Rice husks are burnt in a kiln to make a soil improver from farm waste in Mwea, Kenya. Prices of chemical fertilisers rose when the Ukraine war began.
The foundation has shifted emphasis towards farming in recent years – something that has attracted criticism and controversy. Some African voices have expressed concern about not having a space at the table for discussions, while small-scale farmers fear that their environmental worries might be overlooked in the push towards big agriculture and corporate, science-led interventions.
Gates has what has been described as an “evangelical” attitude towards gene editing technology. “Africa needs to feed its rural populations, it needs to feed its urban populations, and when you get food shortages, it’s not just the malnutrition and potential starvation which is bad, you also get incredible instability and that feeds into not being able to build infrastructure or run your education system.
“So for Africa, particularly in the area we call the Sahel, it’s a dire situation and the only offset to that is that we could, if we are intent on it, make Africa self-sufficient in 15 years,” he said.
“But we have to give better farmer education, better access to fertiliser and better seeds, and when those things come together, not only for the male farmers but also for the female farmers, then you see’ll huge productivity increases.”

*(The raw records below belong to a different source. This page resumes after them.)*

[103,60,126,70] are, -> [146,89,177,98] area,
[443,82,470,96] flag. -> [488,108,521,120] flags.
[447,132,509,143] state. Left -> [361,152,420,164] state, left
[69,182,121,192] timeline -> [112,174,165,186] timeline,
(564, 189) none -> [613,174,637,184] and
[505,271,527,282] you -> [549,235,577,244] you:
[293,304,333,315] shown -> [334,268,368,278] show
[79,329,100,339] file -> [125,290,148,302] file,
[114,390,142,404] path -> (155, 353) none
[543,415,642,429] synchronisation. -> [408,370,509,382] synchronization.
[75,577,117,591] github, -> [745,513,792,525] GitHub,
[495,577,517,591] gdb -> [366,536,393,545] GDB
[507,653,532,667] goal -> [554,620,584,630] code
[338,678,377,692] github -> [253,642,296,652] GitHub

As the slew of problems the world faces fans out ever wider, it makes it harder to decide where budgets can be best spent. “Absolutely, we’re feeling that pressure – just the Ukraine war alone, you want to spend more money on defence, you want to subsidise electricity, you want to fund refugees, you want to help with the acute food crisis.
“Which is somewhat different to helping with the long-term Africa productivity crisis, so the strain on budgets, particularly European budgets, is greater today than anytime in my lifetime.”
But cutting back on health spending, he believes, would be “tragic”.
“In the two keys areas of health and agriculture, the impact on saving lives and creating stability is very, very dramatic.
“I wrote a memo when I put the extra $20bn into the foundation, saying ‘I’m not doing this because the near term looks super-rosy’, and that’s true, I’m doing it because these are important issues and in the long run I still am an optimist, that the war will end, the innovation pipeline and the kind of progress we saw until the pandemic in reducing malnutrition, reducing child death and getting digital bank accounts for women, will return. We were making progress and we can again.
“Overall, it is a very challenging situation but we’re asking people: ‘just because it’s tough, don’t turn away.’ It’s literally about millions of lives and the very stability of these African governments that, when things go well, they are able to lift their country out of poverty and become self-sufficient. Aid has overall been very, very effective.
“In the face of all these bleak developments,” he said, “the need to invest, to get the better tools, to get back on track, is very important.
“Although we’ll miss 2030, we will hit the goals. It’s just a question of when.”